PROGRESS OF THE FRENCH.
We have already observed that the French king had determined to act vigorously in Catalonia. In the beginning of May, the duke de Noailles advanced at the head of eight and twenty thousand men to the river Ter, on the opposite bank of which the viceroy of Catalonia was encamped with sixteen thousand Spaniards. The French general passed the river in the face of this army, and attacked their intrenchments with such impetuosity, that in less than an hour they were totally defeated. Then he marched to Palamos, and undertook the siege of that place, while at the same time it was blocked up by the combined squadrons of Brest and Toulon.

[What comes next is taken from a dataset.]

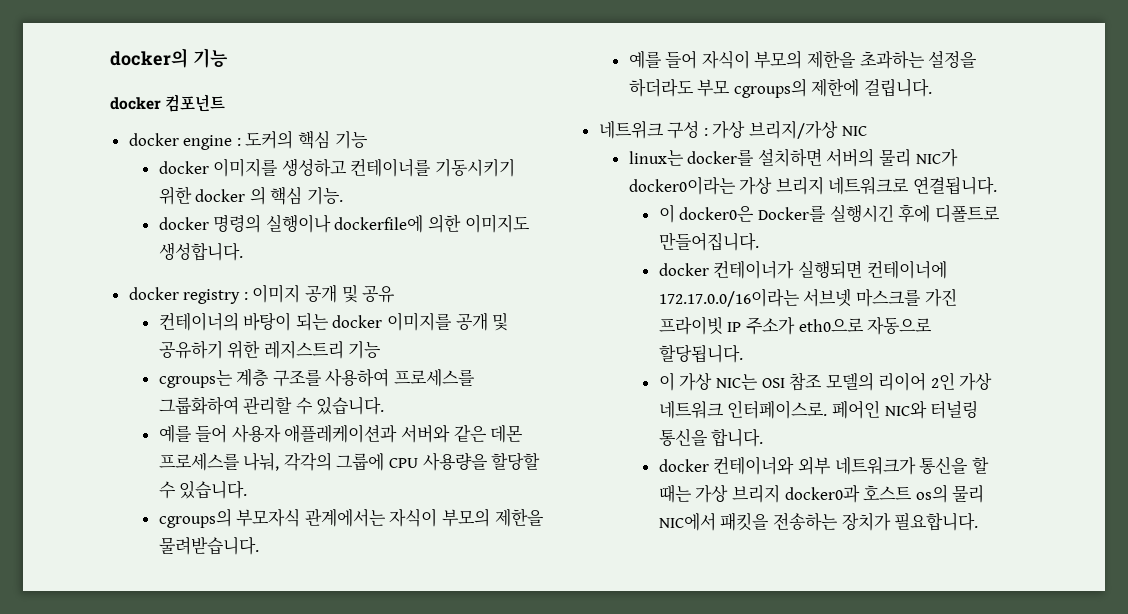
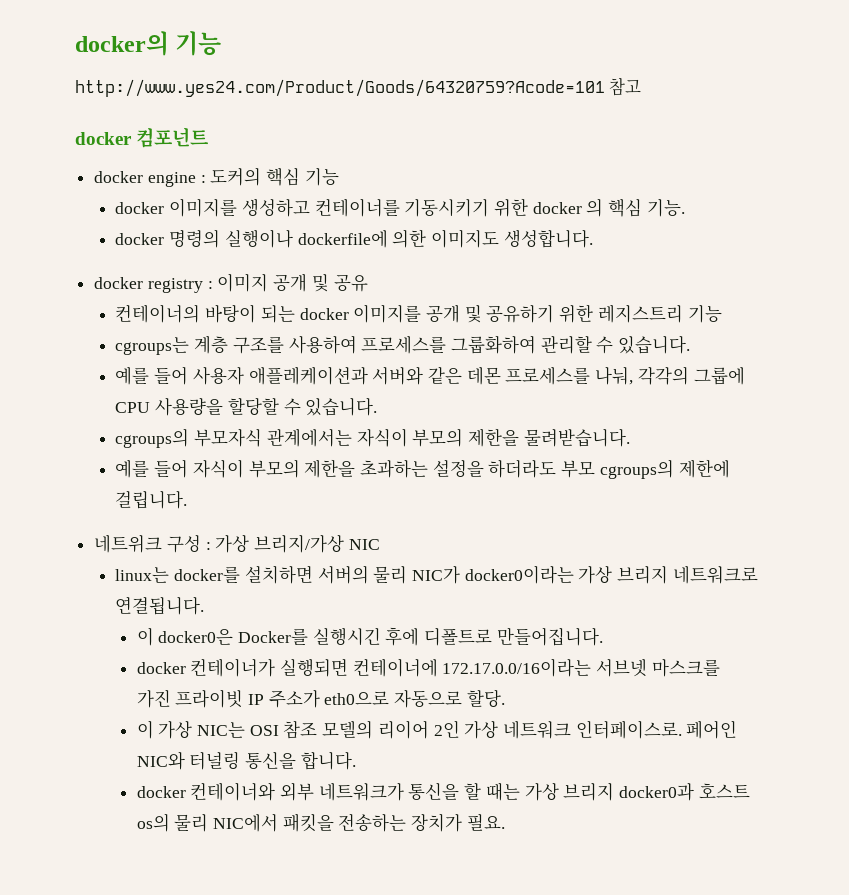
(228, 58) none -> [75,77,642,97] // http://www.yes24.com/Product/Goods/64320759?Acode=101 참고
[658,344,743,363] 할당됩니다. -> [466,689,505,708] 할당.
[894,513,979,531] 필요합니다. -> [466,813,505,831] 필요.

Though the besieged made an obstinate defence, the town was taken by storm, the houses were pillaged, and the people put to the sword, without distinction of age, sex, or condition. Then he invested Gironne, which in a few days capitulated. Ostalric met with the same fate, and Noailles was created viceroy of Catalonia by the French king. In the beginning of August he distributed his forces into quarters of refreshment along the river Ter-dore, resolving to undertake the siege of Barcelona, which was saved by the arrival of admiral Russel. The war languished in Piedmont, on account of a secret negotiation between the king of France and the duke of Savoy; notwithstanding the remonstrances of Rouvigny earl of Galway, who had succeeded the duke of Schomberg in the command of the British forces in that country. Casal was closely blocked up by the reduction of Fort St. George, and the Vaudois gained the advantage in some skirmishes in the valley of Ragclas; but no design of importance was executed.*
* In the course of this year, M. du Casse, governor of St. Domingo, made an unsuccessful attempt upon the Island of Jamaica; and M. St. Clair, with four men of war, formed a design against St. John’s, Newfoundland; but he was repulsed with loss by the valour of the inhabitants.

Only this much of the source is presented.